Your answer must hold only the lines below from the line containing "padding-left: 28px ->" through the line containing "font-size: 12px ->", each reproduced exactly.

**Data shown:**
******
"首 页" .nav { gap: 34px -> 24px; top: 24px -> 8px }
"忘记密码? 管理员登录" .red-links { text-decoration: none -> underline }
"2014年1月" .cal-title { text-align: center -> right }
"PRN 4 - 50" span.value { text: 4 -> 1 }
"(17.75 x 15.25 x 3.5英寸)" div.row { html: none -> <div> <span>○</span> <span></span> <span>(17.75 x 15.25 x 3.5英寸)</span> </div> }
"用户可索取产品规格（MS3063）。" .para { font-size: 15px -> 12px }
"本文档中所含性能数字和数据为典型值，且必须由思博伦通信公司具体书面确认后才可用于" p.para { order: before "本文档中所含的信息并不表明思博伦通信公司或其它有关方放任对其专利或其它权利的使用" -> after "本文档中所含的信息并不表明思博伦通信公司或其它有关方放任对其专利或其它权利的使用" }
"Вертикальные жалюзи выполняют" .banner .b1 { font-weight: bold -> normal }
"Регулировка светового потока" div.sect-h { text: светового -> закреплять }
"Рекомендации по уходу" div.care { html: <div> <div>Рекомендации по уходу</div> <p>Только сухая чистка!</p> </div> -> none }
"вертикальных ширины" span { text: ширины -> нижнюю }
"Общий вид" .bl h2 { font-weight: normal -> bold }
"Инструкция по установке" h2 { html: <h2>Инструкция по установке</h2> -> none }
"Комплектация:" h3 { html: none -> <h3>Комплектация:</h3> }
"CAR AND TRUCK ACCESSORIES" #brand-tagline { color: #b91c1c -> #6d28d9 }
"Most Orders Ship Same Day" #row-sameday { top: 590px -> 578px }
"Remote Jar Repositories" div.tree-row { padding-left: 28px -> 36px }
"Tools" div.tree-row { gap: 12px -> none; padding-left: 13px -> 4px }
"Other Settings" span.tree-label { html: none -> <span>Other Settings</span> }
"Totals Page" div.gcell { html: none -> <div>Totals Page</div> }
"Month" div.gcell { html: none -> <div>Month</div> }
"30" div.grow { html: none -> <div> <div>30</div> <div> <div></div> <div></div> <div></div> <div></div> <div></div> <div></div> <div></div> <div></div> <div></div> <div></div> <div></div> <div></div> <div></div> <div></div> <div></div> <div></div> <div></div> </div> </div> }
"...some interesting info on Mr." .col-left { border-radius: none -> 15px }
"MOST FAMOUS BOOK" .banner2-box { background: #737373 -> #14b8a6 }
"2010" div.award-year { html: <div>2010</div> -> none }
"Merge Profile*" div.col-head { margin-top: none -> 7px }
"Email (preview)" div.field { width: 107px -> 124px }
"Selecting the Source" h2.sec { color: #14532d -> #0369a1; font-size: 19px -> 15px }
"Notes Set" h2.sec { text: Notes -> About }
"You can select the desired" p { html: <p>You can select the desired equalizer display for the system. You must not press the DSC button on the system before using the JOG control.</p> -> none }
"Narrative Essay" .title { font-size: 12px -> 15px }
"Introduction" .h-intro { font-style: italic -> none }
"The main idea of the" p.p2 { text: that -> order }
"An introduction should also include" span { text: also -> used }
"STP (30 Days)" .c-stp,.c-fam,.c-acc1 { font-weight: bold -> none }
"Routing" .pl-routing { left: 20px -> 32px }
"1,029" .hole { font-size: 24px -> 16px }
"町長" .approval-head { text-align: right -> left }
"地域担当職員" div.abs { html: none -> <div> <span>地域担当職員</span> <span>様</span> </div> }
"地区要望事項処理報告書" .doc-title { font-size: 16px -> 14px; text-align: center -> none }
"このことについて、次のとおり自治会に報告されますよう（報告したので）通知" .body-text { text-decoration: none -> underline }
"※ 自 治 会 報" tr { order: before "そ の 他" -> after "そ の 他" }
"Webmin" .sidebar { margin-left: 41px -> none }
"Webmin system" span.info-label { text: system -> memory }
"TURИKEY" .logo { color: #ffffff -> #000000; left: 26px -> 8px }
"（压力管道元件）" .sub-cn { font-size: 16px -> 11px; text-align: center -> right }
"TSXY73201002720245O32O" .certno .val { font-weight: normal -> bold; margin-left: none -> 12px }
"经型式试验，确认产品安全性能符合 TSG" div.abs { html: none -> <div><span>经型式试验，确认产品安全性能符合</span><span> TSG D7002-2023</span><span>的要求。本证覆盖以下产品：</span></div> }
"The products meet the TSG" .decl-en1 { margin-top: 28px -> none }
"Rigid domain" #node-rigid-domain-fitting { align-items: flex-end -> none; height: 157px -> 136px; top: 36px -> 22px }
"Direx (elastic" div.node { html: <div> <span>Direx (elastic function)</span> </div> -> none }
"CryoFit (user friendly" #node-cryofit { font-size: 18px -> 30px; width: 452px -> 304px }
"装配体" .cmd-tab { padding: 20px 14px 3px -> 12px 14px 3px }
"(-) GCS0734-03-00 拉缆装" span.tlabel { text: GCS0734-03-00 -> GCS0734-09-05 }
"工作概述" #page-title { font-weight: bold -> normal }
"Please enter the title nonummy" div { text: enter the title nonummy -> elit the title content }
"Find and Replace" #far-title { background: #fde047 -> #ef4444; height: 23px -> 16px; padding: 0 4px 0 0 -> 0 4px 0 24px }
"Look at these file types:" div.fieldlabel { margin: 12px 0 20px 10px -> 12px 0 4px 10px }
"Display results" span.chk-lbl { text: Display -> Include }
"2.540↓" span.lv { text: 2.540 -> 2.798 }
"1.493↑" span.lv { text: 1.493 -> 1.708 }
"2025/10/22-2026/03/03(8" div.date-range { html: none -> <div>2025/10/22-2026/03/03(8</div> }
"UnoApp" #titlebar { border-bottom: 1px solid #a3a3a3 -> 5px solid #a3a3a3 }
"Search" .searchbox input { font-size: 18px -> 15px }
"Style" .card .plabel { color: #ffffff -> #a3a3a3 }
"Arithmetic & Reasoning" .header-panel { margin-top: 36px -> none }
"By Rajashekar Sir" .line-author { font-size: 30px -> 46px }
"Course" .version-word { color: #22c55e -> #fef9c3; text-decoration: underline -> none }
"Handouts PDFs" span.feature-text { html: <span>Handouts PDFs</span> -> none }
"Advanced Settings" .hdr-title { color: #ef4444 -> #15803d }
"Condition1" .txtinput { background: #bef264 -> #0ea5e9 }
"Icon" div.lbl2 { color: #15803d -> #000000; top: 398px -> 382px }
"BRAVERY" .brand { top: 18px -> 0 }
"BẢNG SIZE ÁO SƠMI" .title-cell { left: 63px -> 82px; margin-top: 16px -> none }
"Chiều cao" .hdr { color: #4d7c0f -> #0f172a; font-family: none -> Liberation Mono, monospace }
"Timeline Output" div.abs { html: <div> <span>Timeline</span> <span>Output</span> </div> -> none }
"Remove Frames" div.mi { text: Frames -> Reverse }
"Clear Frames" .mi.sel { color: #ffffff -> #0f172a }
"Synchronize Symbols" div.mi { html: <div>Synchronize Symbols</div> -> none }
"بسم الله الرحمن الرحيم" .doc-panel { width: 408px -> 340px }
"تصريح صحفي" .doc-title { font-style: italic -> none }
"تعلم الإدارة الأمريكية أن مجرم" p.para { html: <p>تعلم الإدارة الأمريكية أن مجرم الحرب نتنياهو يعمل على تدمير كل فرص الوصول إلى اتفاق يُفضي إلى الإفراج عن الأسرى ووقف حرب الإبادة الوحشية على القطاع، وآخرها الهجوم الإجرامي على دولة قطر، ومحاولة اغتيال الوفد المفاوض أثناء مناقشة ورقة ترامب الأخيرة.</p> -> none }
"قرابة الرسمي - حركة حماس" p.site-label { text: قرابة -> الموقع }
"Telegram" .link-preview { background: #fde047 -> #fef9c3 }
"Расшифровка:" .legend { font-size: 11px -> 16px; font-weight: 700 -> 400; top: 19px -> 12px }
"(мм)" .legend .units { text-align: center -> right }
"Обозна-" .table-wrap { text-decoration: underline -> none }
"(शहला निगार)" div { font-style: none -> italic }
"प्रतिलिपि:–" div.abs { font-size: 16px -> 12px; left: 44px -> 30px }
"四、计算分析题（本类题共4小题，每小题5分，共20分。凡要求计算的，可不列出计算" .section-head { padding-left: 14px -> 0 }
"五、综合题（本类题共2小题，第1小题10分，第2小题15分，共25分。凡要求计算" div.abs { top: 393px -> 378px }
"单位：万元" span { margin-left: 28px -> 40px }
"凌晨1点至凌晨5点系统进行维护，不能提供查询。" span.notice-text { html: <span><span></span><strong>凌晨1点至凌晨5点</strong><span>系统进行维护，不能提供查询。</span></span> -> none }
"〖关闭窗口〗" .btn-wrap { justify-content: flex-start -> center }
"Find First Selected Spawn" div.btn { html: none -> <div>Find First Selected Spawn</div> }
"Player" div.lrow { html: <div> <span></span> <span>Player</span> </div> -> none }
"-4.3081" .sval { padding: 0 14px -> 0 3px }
******
**Problem solution:**
"Remote Jar Repositories" div.tree-row { padding-left: 28px -> 36px }
"Tools" div.tree-row { gap: 12px -> none; padding-left: 13px -> 4px }
"Other Settings" span.tree-label { html: none -> <span>Other Settings</span> }
"Totals Page" div.gcell { html: none -> <div>Totals Page</div> }
"Month" div.gcell { html: none -> <div>Month</div> }
"30" div.grow { html: none -> <div> <div>30</div> <div> <div></div> <div></div> <div></div> <div></div> <div></div> <div></div> <div></div> <div></div> <div></div> <div></div> <div></div> <div></div> <div></div> <div></div> <div></div> <div></div> <div></div> </div> </div> }
"...some interesting info on Mr." .col-left { border-radius: none -> 15px }
"MOST FAMOUS BOOK" .banner2-box { background: #737373 -> #14b8a6 }
"2010" div.award-year { html: <div>2010</div> -> none }
"Merge Profile*" div.col-head { margin-top: none -> 7px }
"Email (preview)" div.field { width: 107px -> 124px }
"Selecting the Source" h2.sec { color: #14532d -> #0369a1; font-size: 19px -> 15px }
"Notes Set" h2.sec { text: Notes -> About }
"You can select the desired" p { html: <p>You can select the desired equalizer display for the system. You must not press the DSC button on the system before using the JOG control.</p> -> none }
"Narrative Essay" .title { font-size: 12px -> 15px }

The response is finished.